Arlington resident Lola Ogunde says her insurer sent her a non-renewal letter because it believed she had a trampoline. But she says she never had a trampoline.
She traces the problems back to an October, 2014 when powerful winds knocked down her fence as well as some shingles on her roof. She called her insurance adjuster.
“He took pictures. He took lots of pictures," said Ogunde.
But the cost of the damage was less than her deductible, so she had to pay for repairs out of pocket. She didn't hear from her insurer again until July when she got this letter of non-renewal.
“I was thinking, ‘They must be joking. What did I do?’ I didn't do anything," she said.
Geico Insurance Agency is the broker for her policy. But Arrowhead General Insurance Agency is the Managing General Agent working on behalf Universal Insurance Company of North America.
Universal’s letter said it had determined she had a trampoline on the premises.
"I never had a trampoline. I've been in my house for 10 years. All my kids are grown," said Ogunde.
But two homes adjoining hers have trampolines. “Perhaps her insurer made a mistake,” she thought.
"I sent a picture of my backyard,” Ogunde said.
But she says she received an unexpected response for her insurer.

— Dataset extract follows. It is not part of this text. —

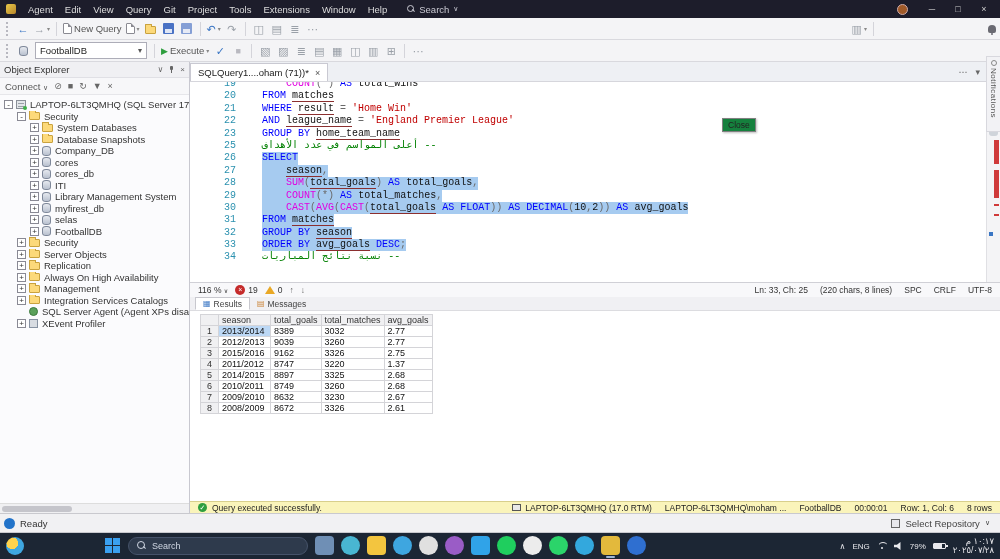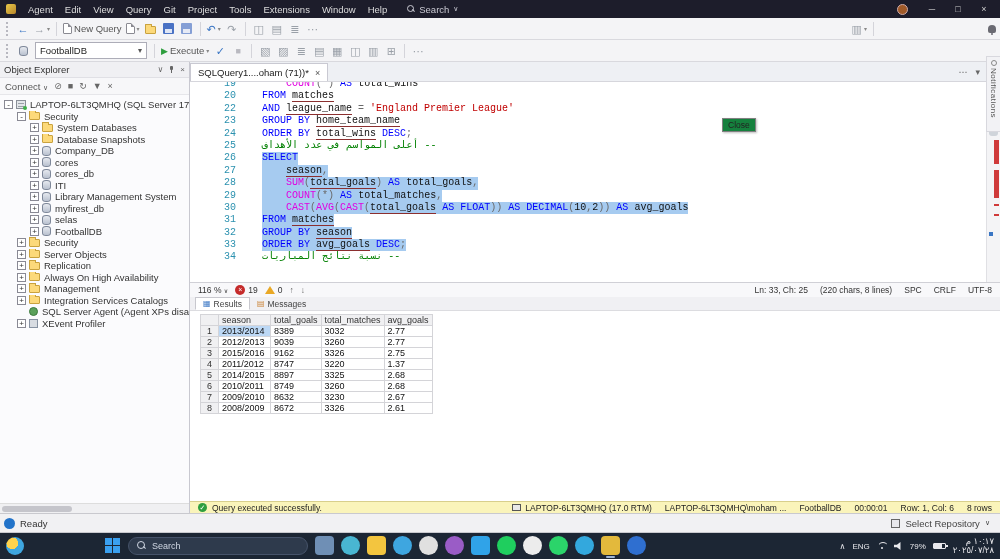"21" div.code-line { html: none -> <div><span>21</span><span><span>WHERE</span><span> </span><span>result</span><span> </span><span>=</span><span> </span><span>'Home Win'</span></span></div> }
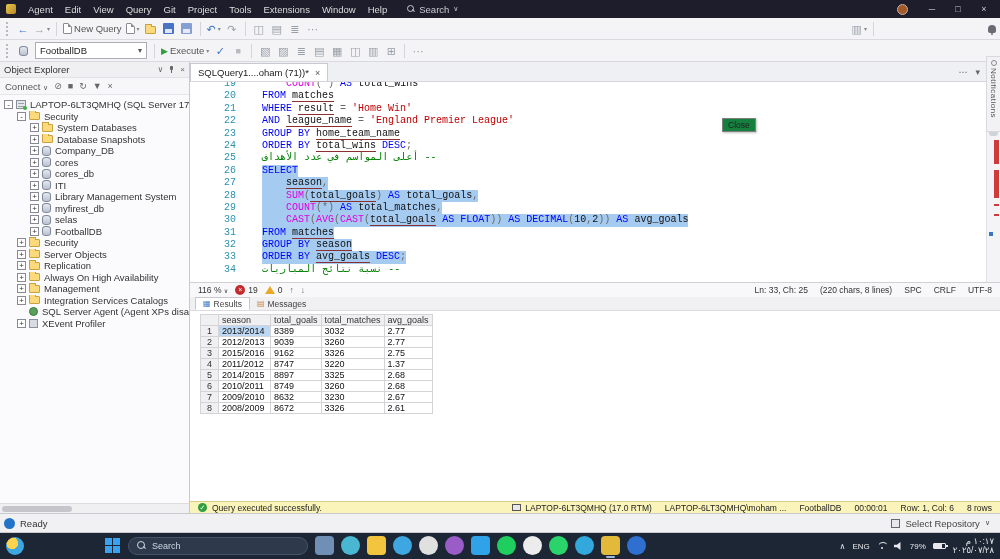"24" div.code-line { html: <div><span>24</span><span><span>ORDER BY</span><span> </span><span>total_wins</span><span> </span><span>DESC</span><span>;</span></span></div> -> none }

The letter on Arrowhead’s letterhead reads, "We have received proof the trampoline was removed; however, we decline to lift the non-renewal.”
“I was very angry. I was fuming,” said Ogunde.

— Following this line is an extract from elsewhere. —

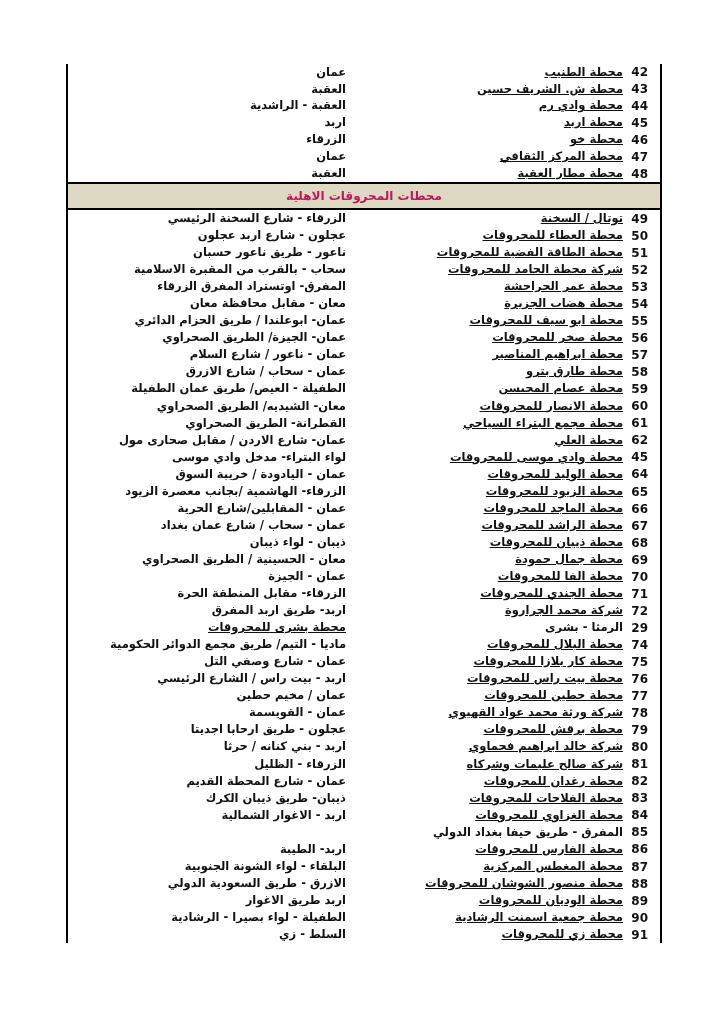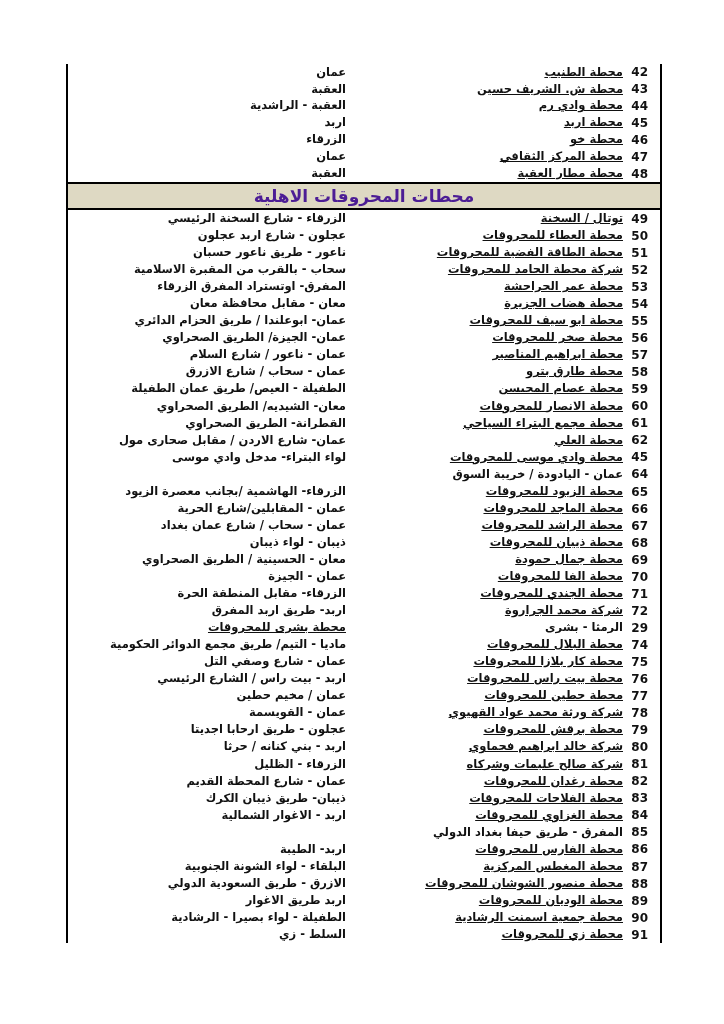"محطات المحروقات الاهلية" .band-title { color: #4c1d95 -> #be185d; font-size: 17px -> 12px }
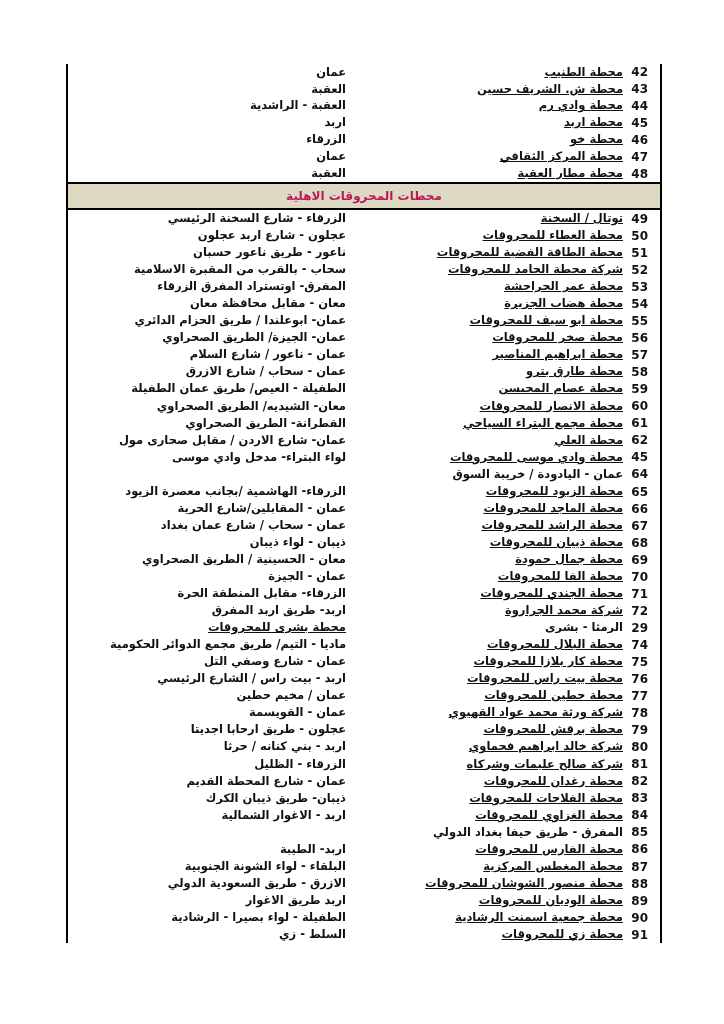"محطة الوليد للمحروقات" div.cell { html: none -> <div>محطة الوليد للمحروقات</div> }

She wrote Geico, her insurance broker, and demanded an apology. More than a month later, she got another letter on Arrowhead letterhead. It reads, "I would like to apologize for this non- renewal being sent to you. I have reviewed the photos that were provided during the claims investigation as well as the photos that you provided to us on 09/01/2015 and I am in agreement that the trampoline shown in the original claims report was located on the adjacent neighbor’s property."
But Ogunde says the apology provides little vindication. By the time she received it, er mortgage holder had forced her to buy a policy elsewhere, and her new policy is almost $500 a year more than the old. She wants her insurer to pay back that $500 for this year.
"Then reinstate my policy," said Ogunde.
An attorney speaking for Arrowhead told NBC 5 Responds "…we are actively working with the insured Ms. Lola Ogunde to rectify the matter and ensure that her insurance coverage issues are appropriately addressed and resolved."
Ogunde confirmed that after NBC 5 talked to Arrowhead, she immediately got a call from the insurer. But they have not yet reached a resolution. If you believe an insurer wrongfully cancels during the term of your policy, the law provides consumers more protection than if your insurer refuses to renew an expiring policy. But you do have rights.
For example, your insurer can't use claims as a basis for non-renewal except under certain conditions. Your insurer must notify you in writing 30 days before your policy expires. And if you think insurer violated the law, file a complaint with the Texas Department of Insurance.
TDI returned $38 million to consumers last year through the complaints process.